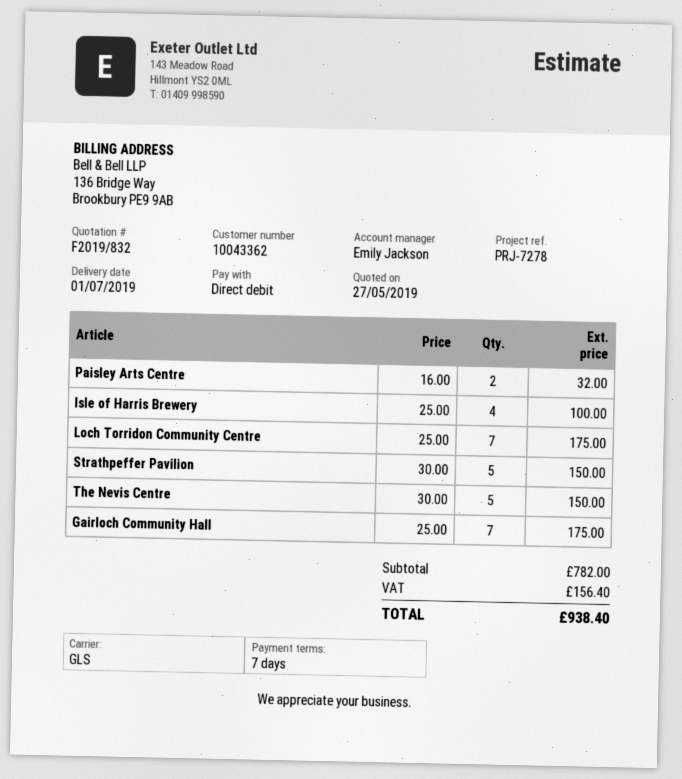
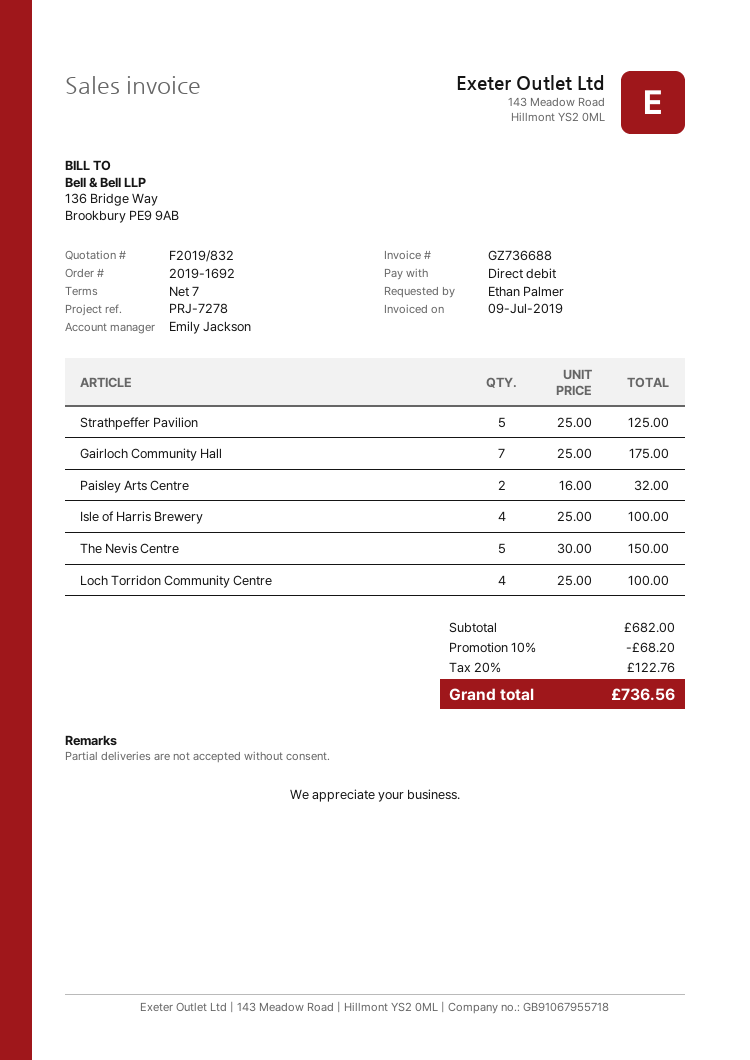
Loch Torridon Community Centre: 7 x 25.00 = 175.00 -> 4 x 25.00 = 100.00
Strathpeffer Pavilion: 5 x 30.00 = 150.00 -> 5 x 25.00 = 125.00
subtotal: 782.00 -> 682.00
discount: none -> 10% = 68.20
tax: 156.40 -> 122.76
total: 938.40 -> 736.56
━━━━━━━━━━━━━━━━
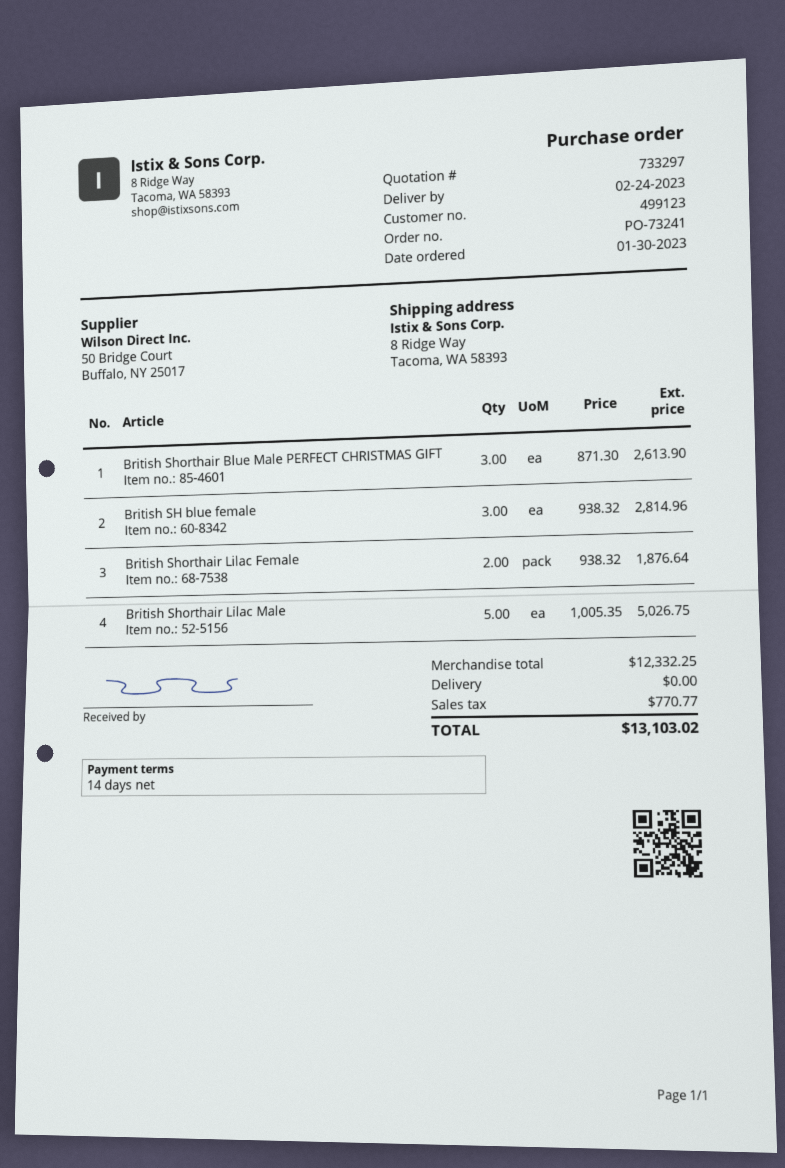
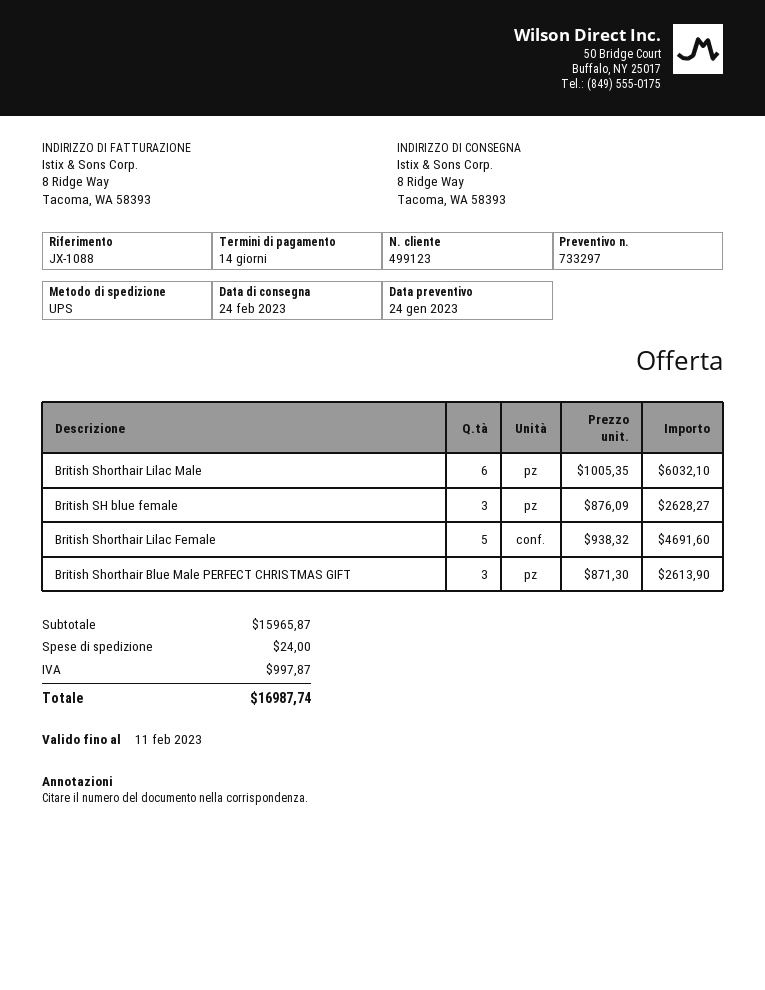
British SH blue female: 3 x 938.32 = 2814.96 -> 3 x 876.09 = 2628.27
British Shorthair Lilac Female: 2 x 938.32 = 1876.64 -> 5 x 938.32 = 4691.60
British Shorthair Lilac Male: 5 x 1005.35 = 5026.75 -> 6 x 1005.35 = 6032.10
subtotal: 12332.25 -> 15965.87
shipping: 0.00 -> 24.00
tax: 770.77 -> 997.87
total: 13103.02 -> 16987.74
━━━━━━━━━━━━━━━━
**Work task**
What are the lines, exactly as written above, from the line with "Loch Torridon Community" to the line with "total: 938.40 -> 736.56", both included? Output only those.

**Answer section**
Loch Torridon Community Centre: 7 x 25.00 = 175.00 -> 4 x 25.00 = 100.00
Strathpeffer Pavilion: 5 x 30.00 = 150.00 -> 5 x 25.00 = 125.00
subtotal: 782.00 -> 682.00
discount: none -> 10% = 68.20
tax: 156.40 -> 122.76
total: 938.40 -> 736.56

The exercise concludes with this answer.